## Source material
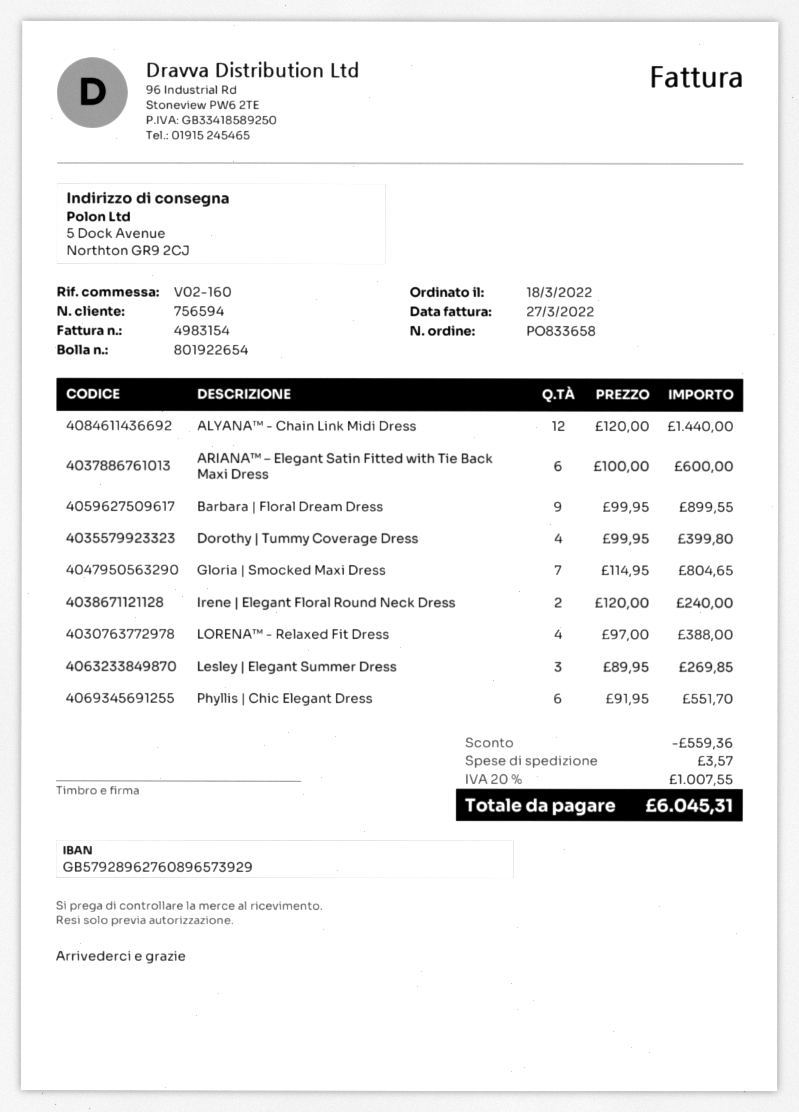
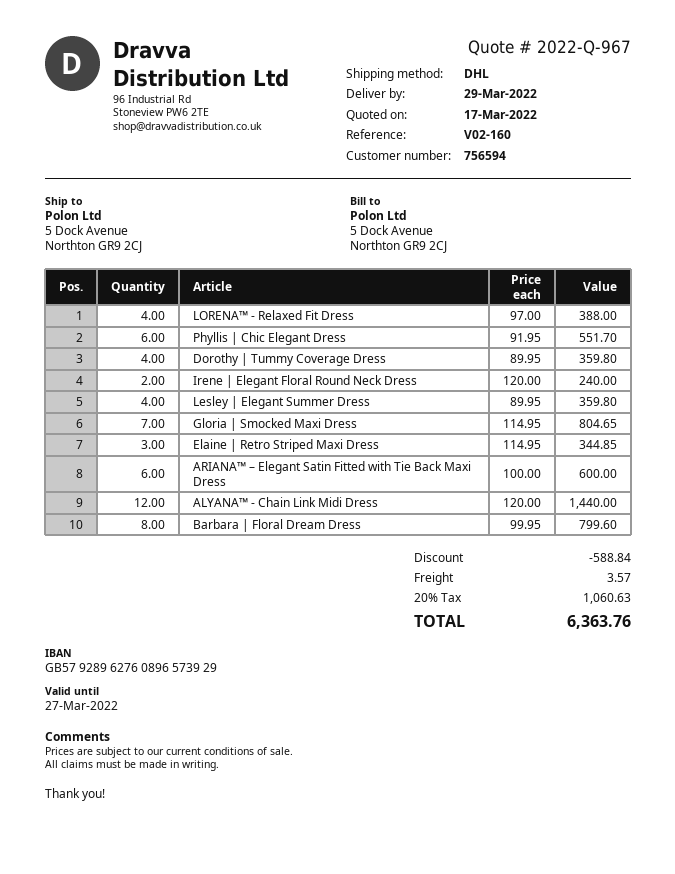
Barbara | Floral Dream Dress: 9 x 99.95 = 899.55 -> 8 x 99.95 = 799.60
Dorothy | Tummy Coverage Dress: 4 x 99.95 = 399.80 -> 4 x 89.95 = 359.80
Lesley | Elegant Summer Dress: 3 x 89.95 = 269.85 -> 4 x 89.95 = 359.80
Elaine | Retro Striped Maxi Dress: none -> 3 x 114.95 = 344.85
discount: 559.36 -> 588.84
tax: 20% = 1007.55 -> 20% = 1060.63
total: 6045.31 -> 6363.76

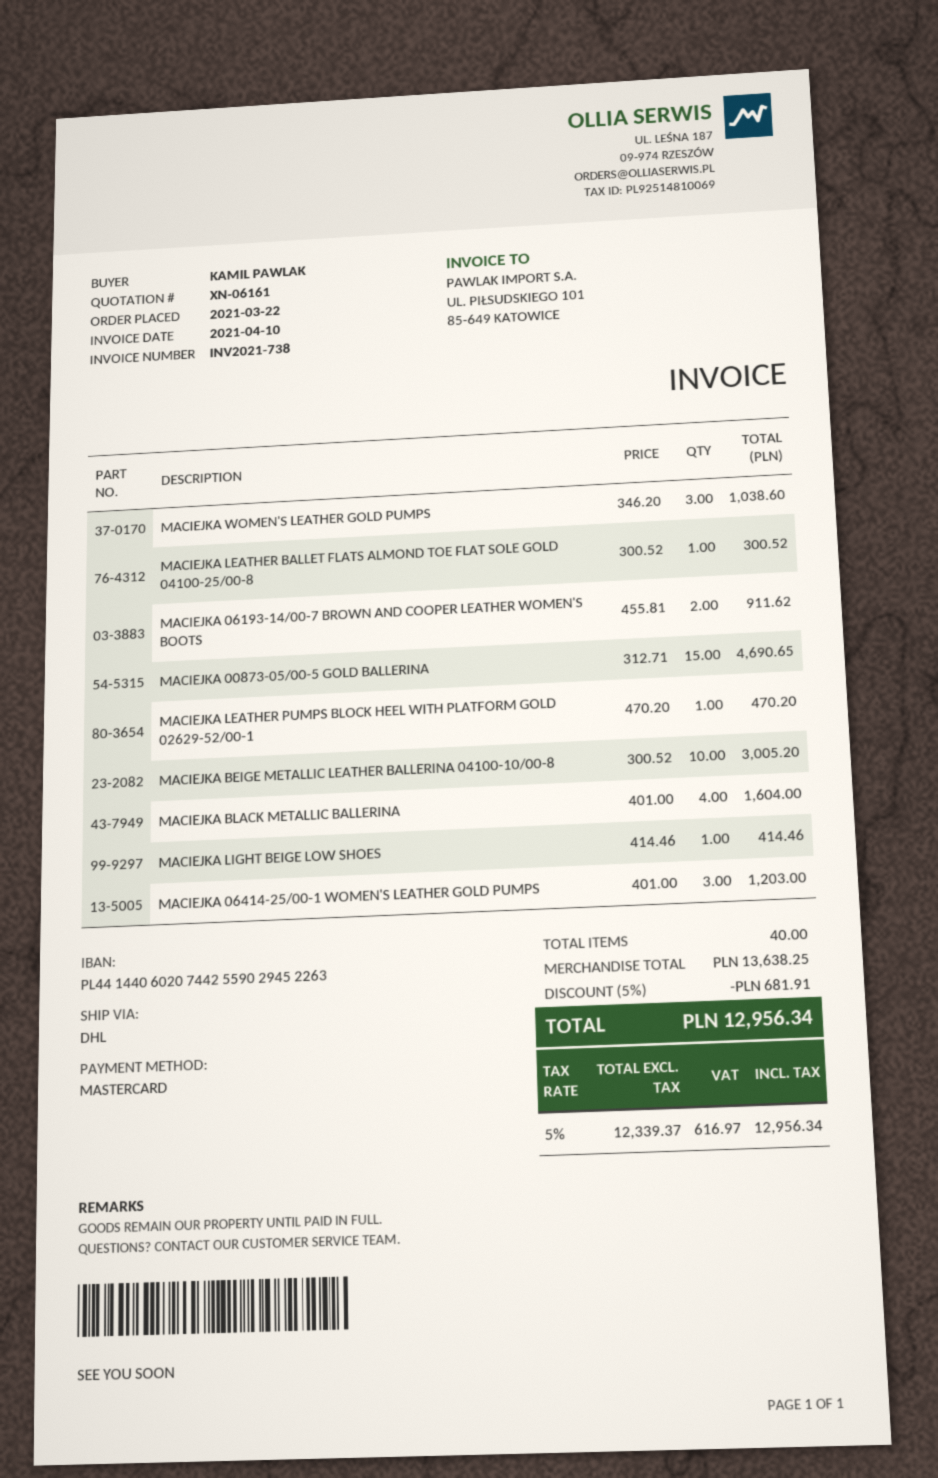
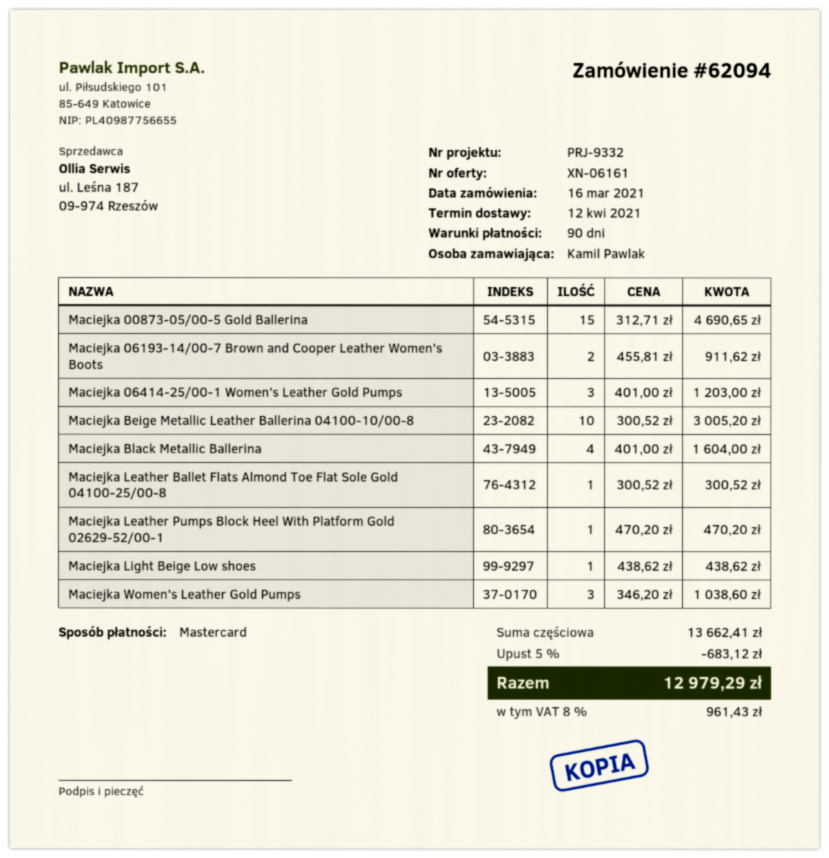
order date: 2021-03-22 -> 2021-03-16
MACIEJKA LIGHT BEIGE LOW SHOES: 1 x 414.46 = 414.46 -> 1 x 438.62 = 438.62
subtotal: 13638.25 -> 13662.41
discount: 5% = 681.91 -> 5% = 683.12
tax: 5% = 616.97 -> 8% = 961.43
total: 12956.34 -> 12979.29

## Task item
Write the lines out again exactly, from the one containing "MACIEJKA LIGHT BEIGE" through the last line of the records, and include no other lines.

## Exercise answer
MACIEJKA LIGHT BEIGE LOW SHOES: 1 x 414.46 = 414.46 -> 1 x 438.62 = 438.62
subtotal: 13638.25 -> 13662.41
discount: 5% = 681.91 -> 5% = 683.12
tax: 5% = 616.97 -> 8% = 961.43
total: 12956.34 -> 12979.29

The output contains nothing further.